### ACTIVITY
Reproduce the lines of the material exactly, excluding every image.

[Opening PROVIDED MATERIAL section]

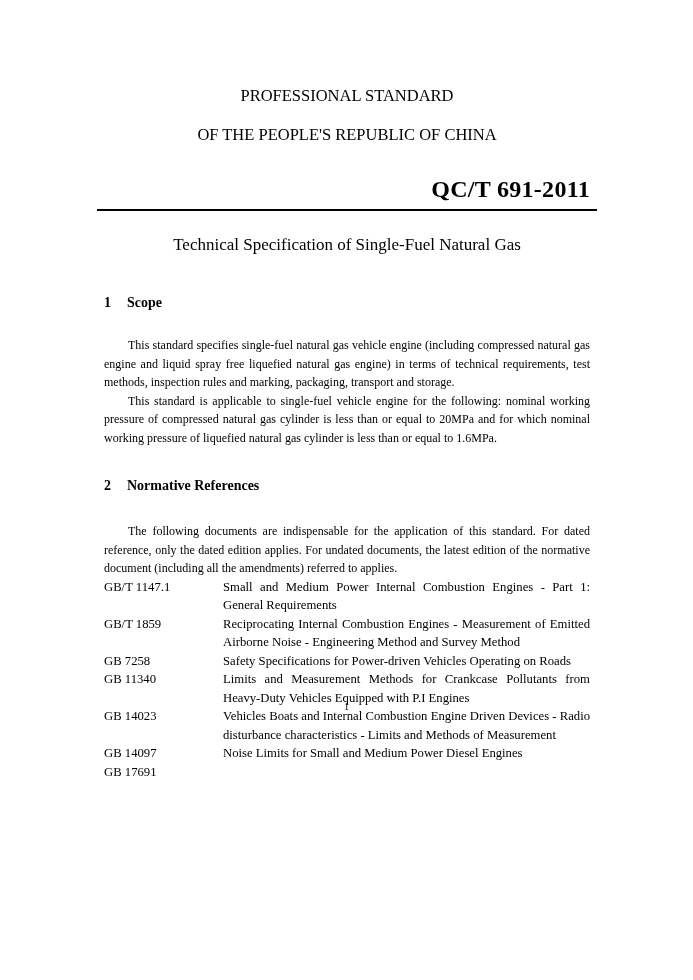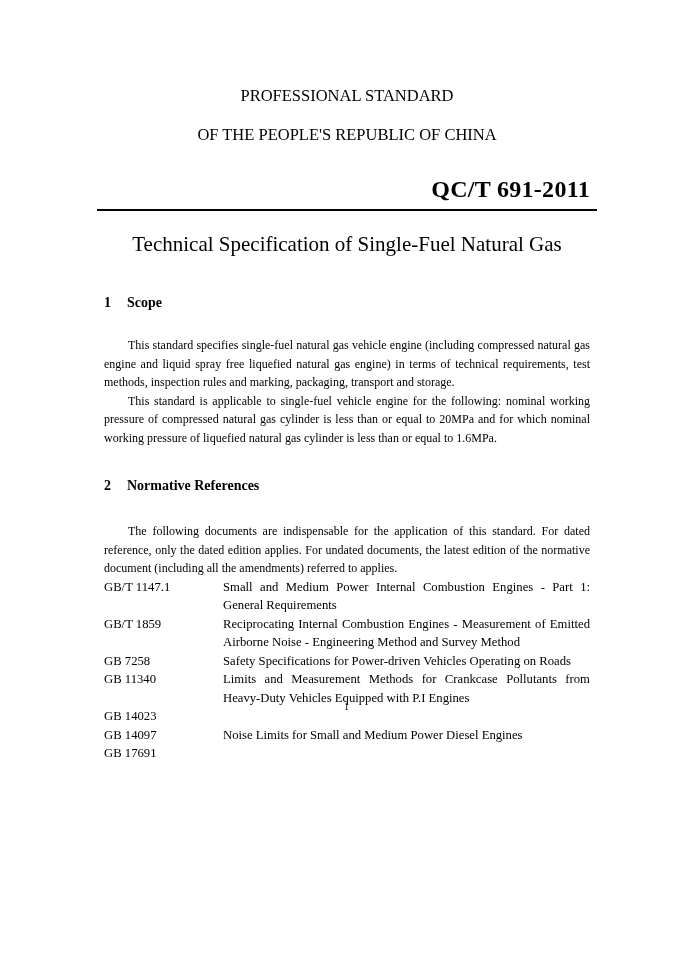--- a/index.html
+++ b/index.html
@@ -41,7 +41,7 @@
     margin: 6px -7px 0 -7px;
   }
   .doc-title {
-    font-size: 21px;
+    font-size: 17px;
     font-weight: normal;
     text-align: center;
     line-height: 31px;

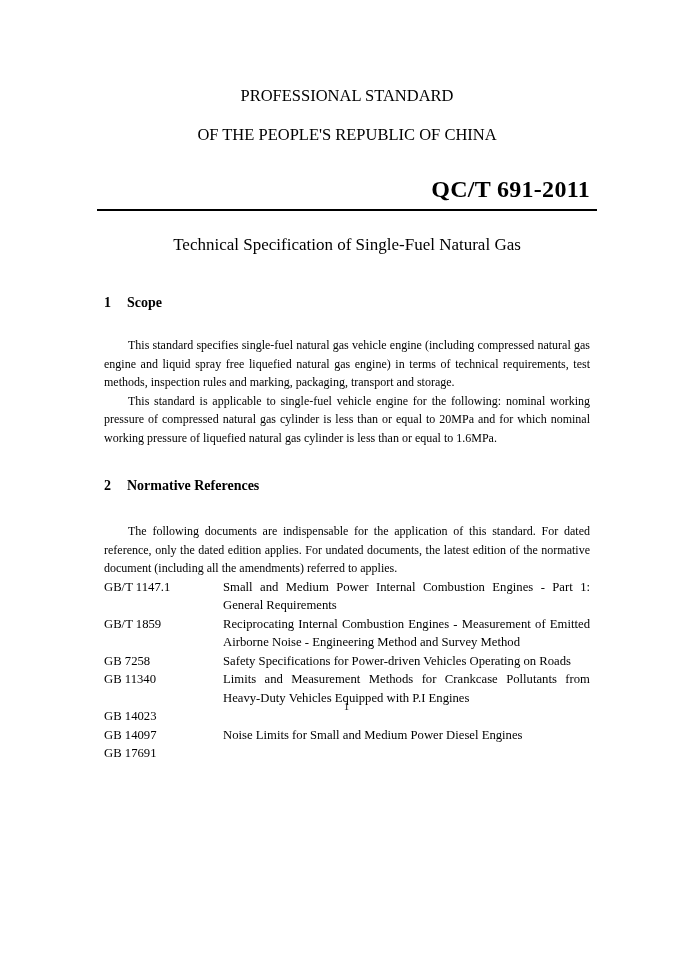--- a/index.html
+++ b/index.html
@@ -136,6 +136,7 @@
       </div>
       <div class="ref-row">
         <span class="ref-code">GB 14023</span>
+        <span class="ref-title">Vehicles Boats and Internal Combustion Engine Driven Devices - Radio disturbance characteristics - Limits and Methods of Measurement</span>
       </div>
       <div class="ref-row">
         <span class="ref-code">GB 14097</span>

[Closing PROVIDED MATERIAL section]

### SOLUTION BELOW
--- a/index.html
+++ b/index.html
@@ -41,7 +41,7 @@
     margin: 6px -7px 0 -7px;
   }
   .doc-title {
-    font-size: 21px;
+    font-size: 17px;
     font-weight: normal;
     text-align: center;
     line-height: 31px;

--- a/index.html
+++ b/index.html
@@ -136,6 +136,7 @@
       </div>
       <div class="ref-row">
         <span class="ref-code">GB 14023</span>
+        <span class="ref-title">Vehicles Boats and Internal Combustion Engine Driven Devices - Radio disturbance characteristics - Limits and Methods of Measurement</span>
       </div>
       <div class="ref-row">
         <span class="ref-code">GB 14097</span>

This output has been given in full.